Country Side Mushroom Soup ($5.80)
Cream of wild mushrooms and Idaho potato
The Country Side Mushroom Soup didn’t disappoint. Better than many chain restaurants out there.
Puff Pastry ($5.80)
Crushed Idaho potato, green pea, onion marinated and infused in spicy curry wrapped with fried puff pastry and served with mint yogurt sauce.
While waiting for the mains, you can order the Prawn Fritters and Saucission (sausages) to nibble on but I wouldn’t recommend the Puff Pastry.
Everything is made from scratch –both the pastry and the filling. It reminds me of curry puff. It’s not bad, and it’s nothing spectacular.
Escargot de Bourgogne ($8.80)
Half dozen burgundy snails served with tomato fondue and almond garlic butter
Escargot is an exotic delicacy originating from France, and is ubiquitous on almost every French fine dining restaurant. At Poulet, it is priced affordably at under $10.

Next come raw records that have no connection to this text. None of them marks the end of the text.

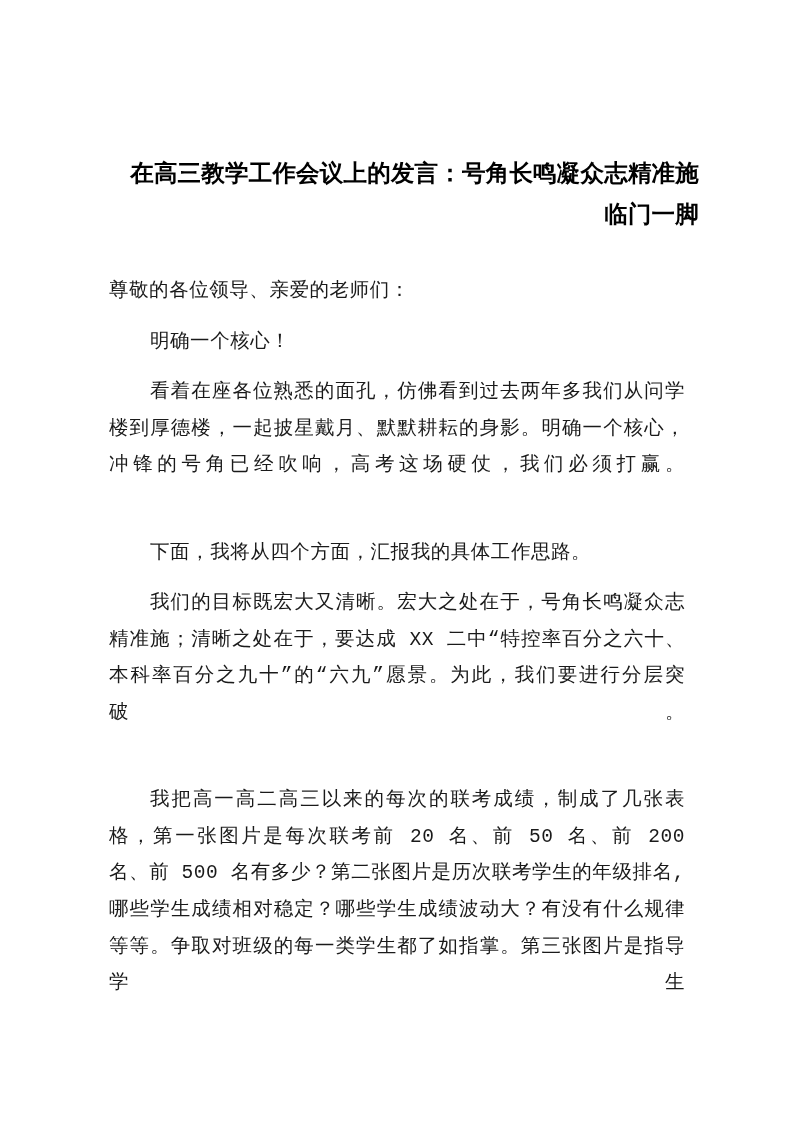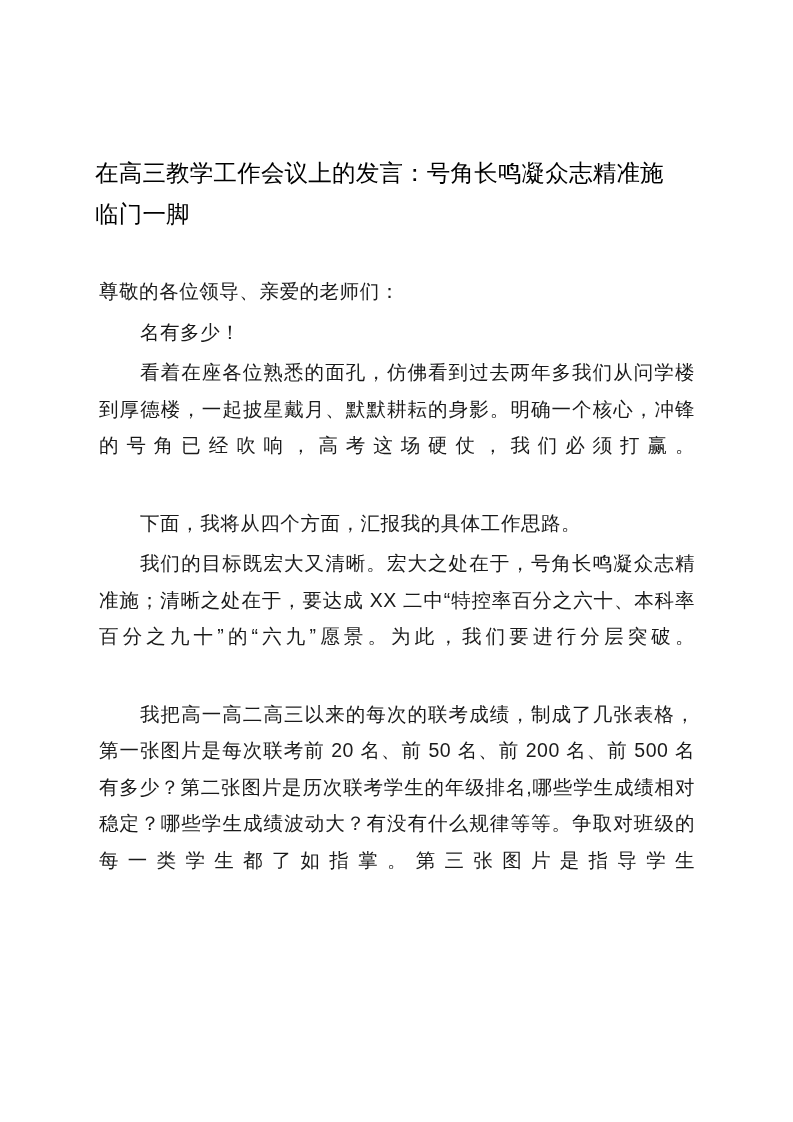"在高三教学工作会议上的发言：号角长鸣凝众志精准施" .doc-title { font-weight: 400 -> 700; text-align: left -> right }
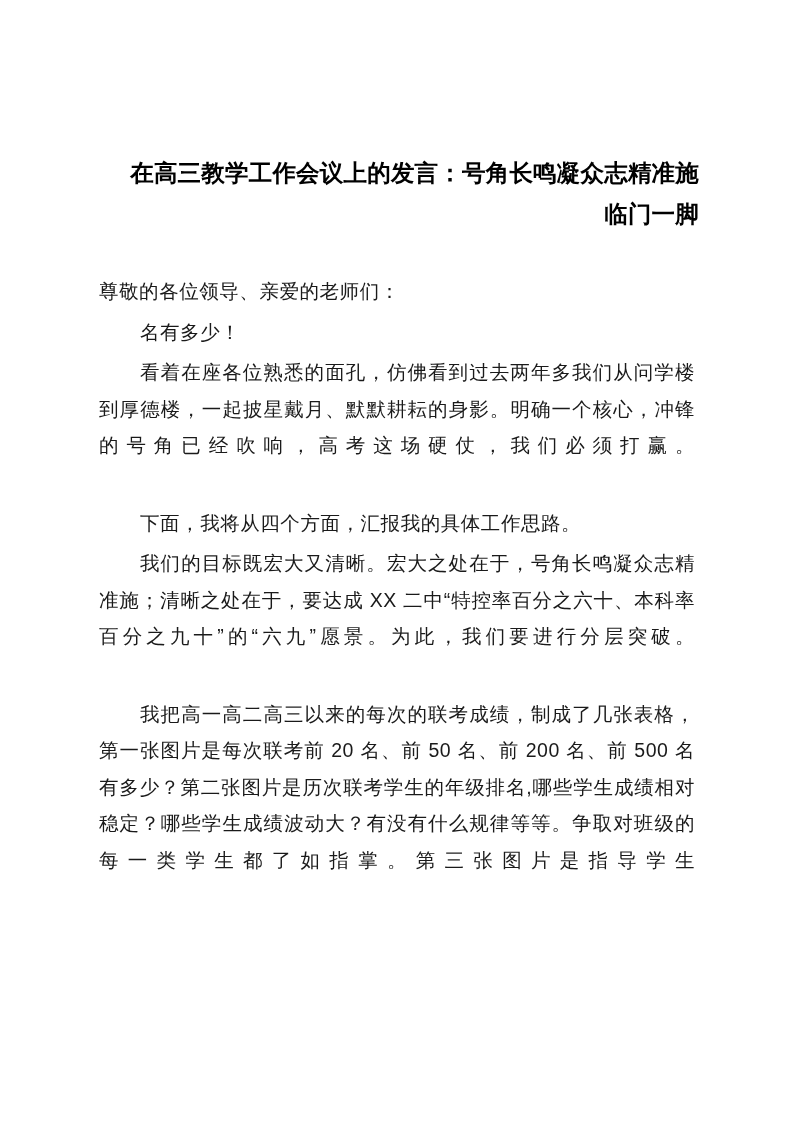"尊敬的各位领导、亲爱的老师们：" p.para { font-family: Liberation Sans, sans-serif -> Liberation Mono, monospace; margin: 4px -> 14px }
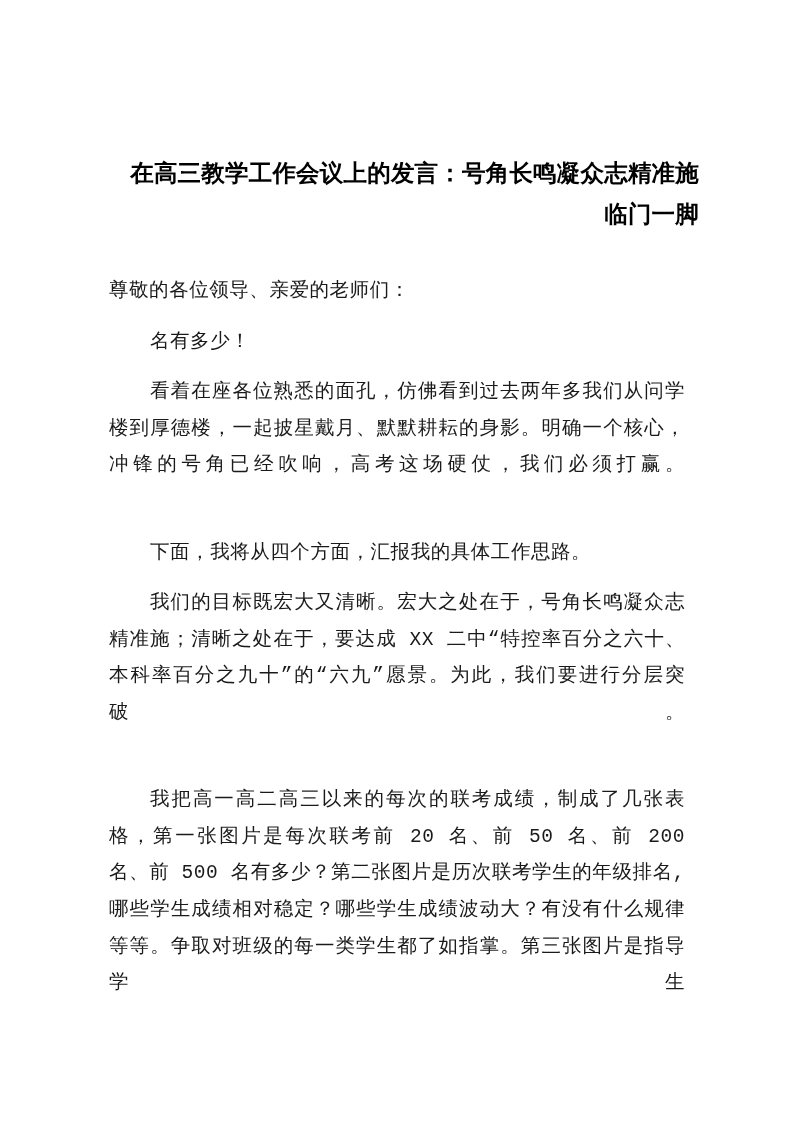"名有多少！" p.para { text: 名有多少 -> 明确一个核心 }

Love how the succulent snails are well infused with the fragrant almond garlic butter.
Salad de Paris ($9.80)
Chopped garden salad, dried cranberry, tomato, avocado, black olive and roasted pine nut served with French dressing
For salads, the Salad de Paris is highly recommended. They ran out of avocado that day, but it was still splendid without it, although it would’ve been better with that creamy texture.
The sweet-tangy dressing ties all the ingredients together. I especially fancied the way they chop up their greens that makes it easier to consume, and also, the pine nuts that add a desirable crunchy texture. For someone who dislikes vegetables, I finished it to the last bit.

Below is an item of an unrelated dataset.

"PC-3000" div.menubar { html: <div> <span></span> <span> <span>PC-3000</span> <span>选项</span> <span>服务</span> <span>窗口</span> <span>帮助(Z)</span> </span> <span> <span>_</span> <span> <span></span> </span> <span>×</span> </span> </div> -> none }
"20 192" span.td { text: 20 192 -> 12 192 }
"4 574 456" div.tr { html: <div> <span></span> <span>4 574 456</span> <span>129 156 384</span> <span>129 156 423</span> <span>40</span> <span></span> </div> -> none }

Poulét Roti ($15.80 for half, $28.80 for whole chicken)
Poulét means chicken in French, thus their signature dish is inescapably the Poulét Roti.

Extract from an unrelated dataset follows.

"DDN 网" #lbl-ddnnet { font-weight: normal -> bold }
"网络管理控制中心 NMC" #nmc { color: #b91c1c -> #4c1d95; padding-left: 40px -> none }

Chicken is brined for a full day in a traditional recipe, before placing in a rotisserie for a slow roast until the skin tans to a golden brown.
The highlight for me was the homemade mushroom chardonnay sauce made with sautéed fresh button mushrooms. Couldn’t stop dunking the chicken in that lip-smacking sauce.
Oxtail de Bourguignon ($15.80)
Pressure-cooked oxtail in red wine sauce with carrot and onion
The other mains tend to be on the saltier side, but most certainly not lacking in flavour.
The variety isn’t extensive though. Fish lovers will find themselves in a fix –there are no fish items on the menu. I totally understand that the restaurant is still in its fledging state, and will most likely come up with more dishes in the future. Looking forward to it.
Mediterranean Stew Lamb Shank ($15.80)
Baby lamb shank stewed with root vegetables and rosemary in its own jus infused with orange
The distinctive lamb smell – that you either like it or you don’t – is very prominent. Although my dining partner and I enjoyed it, I can’t vouch that others will too.
Iberico Pork Belly ($15.80)
Braised Spanish Iberico pork belly served with mashed potato, leek confit and double mustard
The Iberico Pork Belly, though tender, doesn’t exactly melt in the mouth. Again, flavours are on the heavier side. It comes with a luscious bed of mashed potato, which you can order a second portion on the side if it isn’t enough…
Mashed Potato ($3.80)
…like we did.
Gratin of Potato and Sweet Corn ($4.80)
I love potatoes! Can’t help ordering the Gratin of Potato and Sweet Corn.
Mascarpone cheese, sponge finger soaked in espresso and rum syrup
Dessert was the highlight of my entire meal.
The Tiramisu was so good that I’ve been craving for it since the moment I stepped foot out of the restaurant.
Banana Bread Pudding ($6.80)
Banana and warm bread pudding served with vanilla ice cream
Panna Cotta ($6.80)
Soybean panna cotta served with longan
The Panna Cotta reminds me of the local beancurd dessert. It’s a light dessert you can end a heavy meal with.
Poulét is the ‘knight in shining armour’ to those who’ve always wanted to try French cuisine but were intimidated by the steep pricing of fine dining restaurants. It’s not entirely traditional and authentic, but it isn’t too far off from it –French flavours and culinary techniques are apparent. The best part is: you get to loosen that tie and enjoy your meal in a casual and informal environment.